In the entries below, repeat only the lines between those holding "line-height: 28px;" and "white-space: pre-wrap;", inclusive. Leave pictures out.

[Front-end code edit data]
***

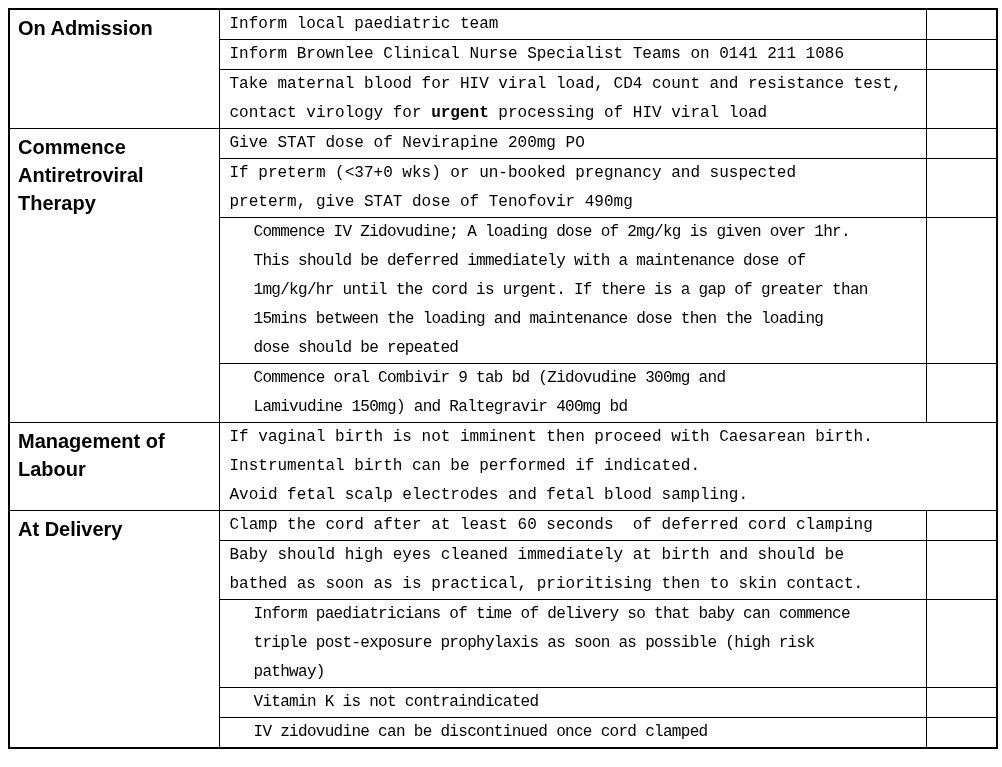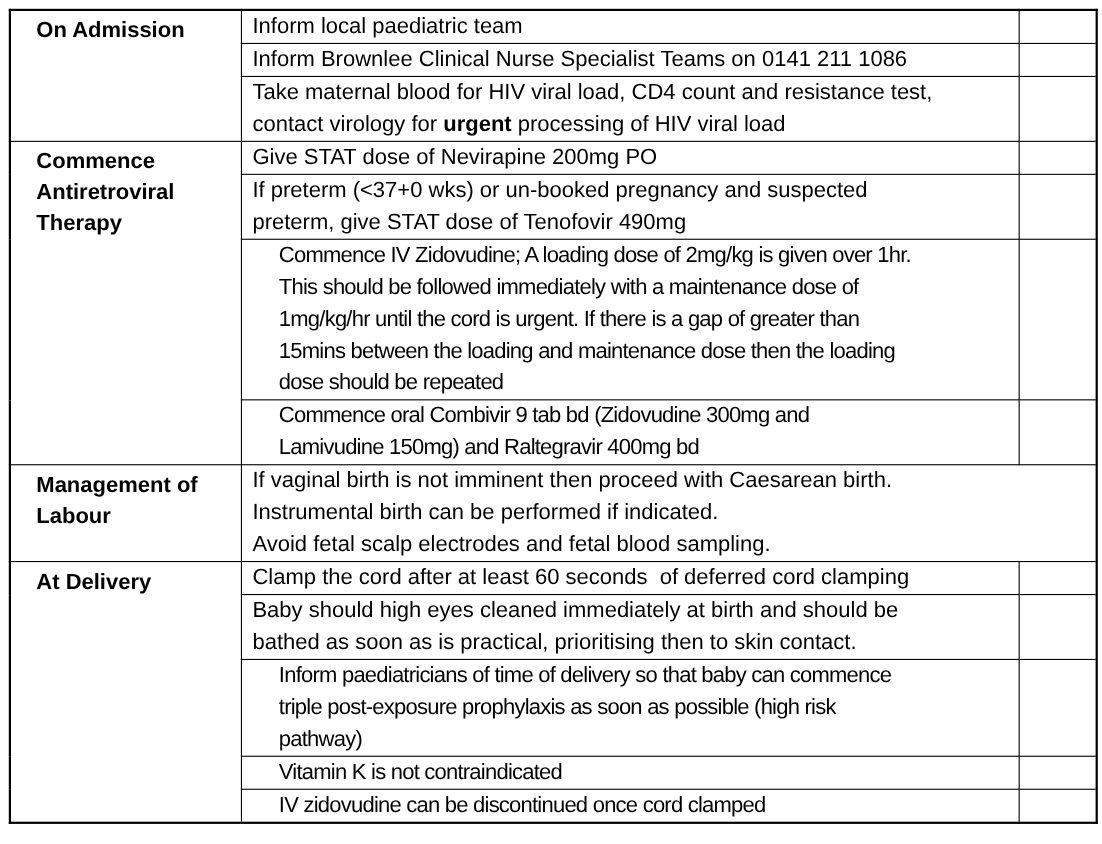--- a/index.html
+++ b/index.html
@@ -32,7 +32,7 @@
     font-weight: bold;
     font-size: 20px;
     line-height: 28px;
-    padding: 4px 10px 0 23px;
+    padding: 4px 10px 0 8px;
   }
   .action-cell {
     font-size: 20px;

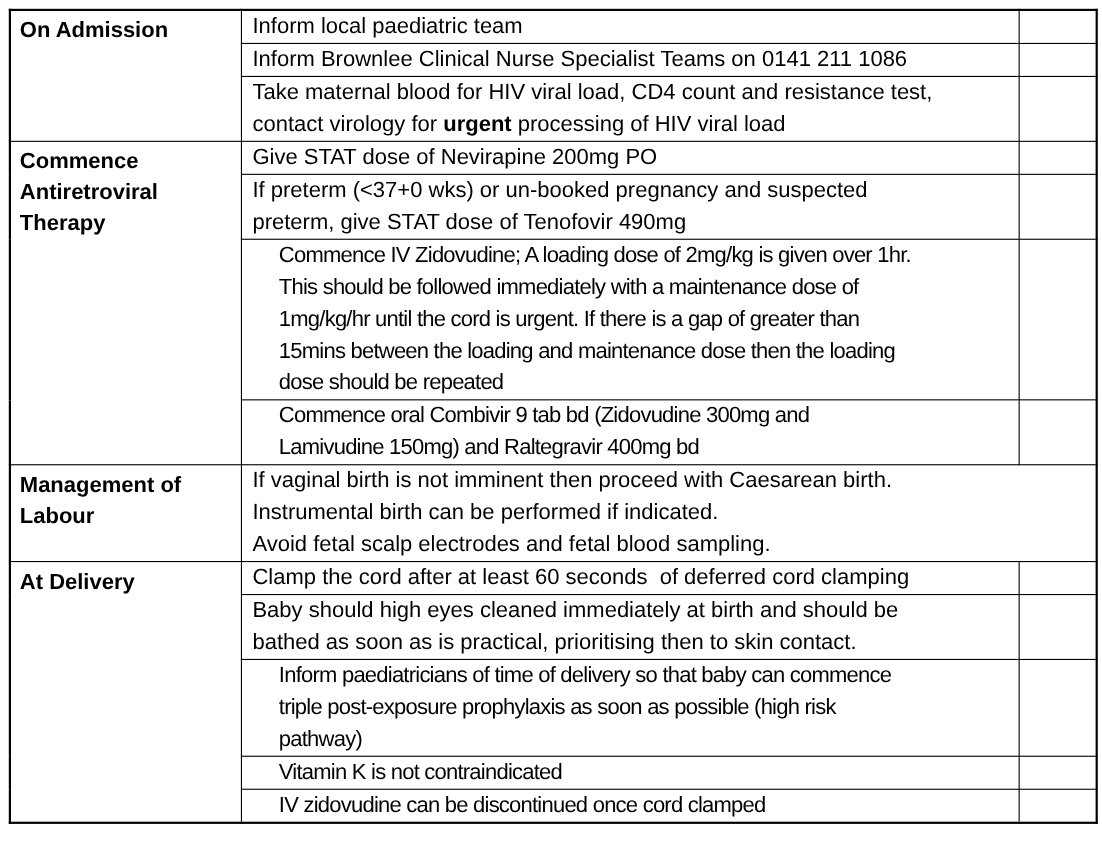--- a/index.html
+++ b/index.html
@@ -35,9 +35,10 @@
     padding: 4px 10px 0 8px;
   }
   .action-cell {
-    font-size: 20px;
+    font-size: 16px;
     line-height: 29px;
     padding: 0 8px 0 10px;
+    font-family: Liberation Mono, monospace;
   }
   .action-cell .line {
     white-space: pre-wrap;

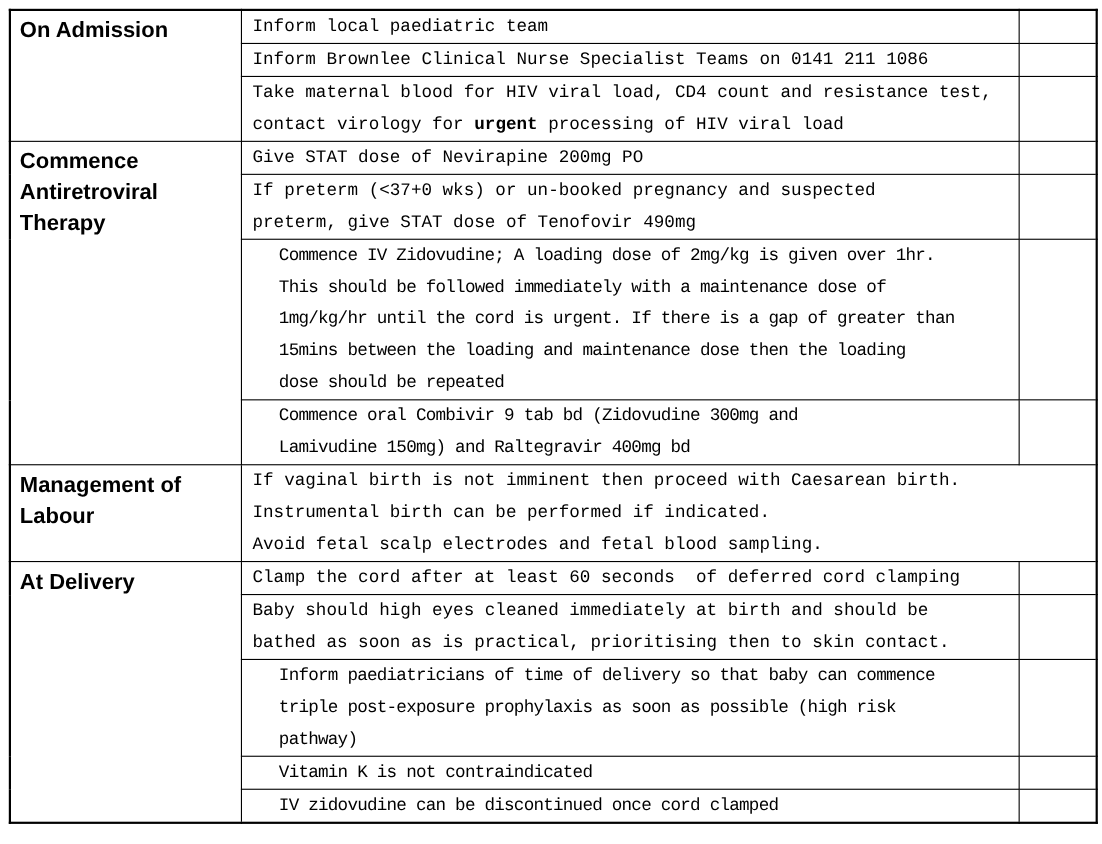--- a/index.html
+++ b/index.html
@@ -101,7 +101,7 @@
         <tr>
           <td class="action-cell condensed">
             <div class="line"><span>Commence IV Zidovudine; A loading dose of 2mg/kg is given over 1hr.</span></div>
-            <div class="line"><span>This should be followed immediately with a maintenance dose of</span></div>
+            <div class="line"><span>This should be deferred immediately with a maintenance dose of</span></div>
             <div class="line"><span>1mg/kg/hr until the cord is urgent. If there is a gap of greater than</span></div>
             <div class="line"><span>15mins between the loading and maintenance dose then the loading</span></div>
             <div class="line"><span>dose should be repeated</span></div>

***

OUTPUT OF THE EXERCISE:
     line-height: 28px;
-    padding: 4px 10px 0 23px;
+    padding: 4px 10px 0 8px;
   }
   .action-cell {
     font-size: 20px;

--- a/index.html
+++ b/index.html
@@ -35,9 +35,10 @@
     padding: 4px 10px 0 8px;
   }
   .action-cell {
-    font-size: 20px;
+    font-size: 16px;
     line-height: 29px;
     padding: 0 8px 0 10px;
+    font-family: Liberation Mono, monospace;
   }
   .action-cell .line {
     white-space: pre-wrap;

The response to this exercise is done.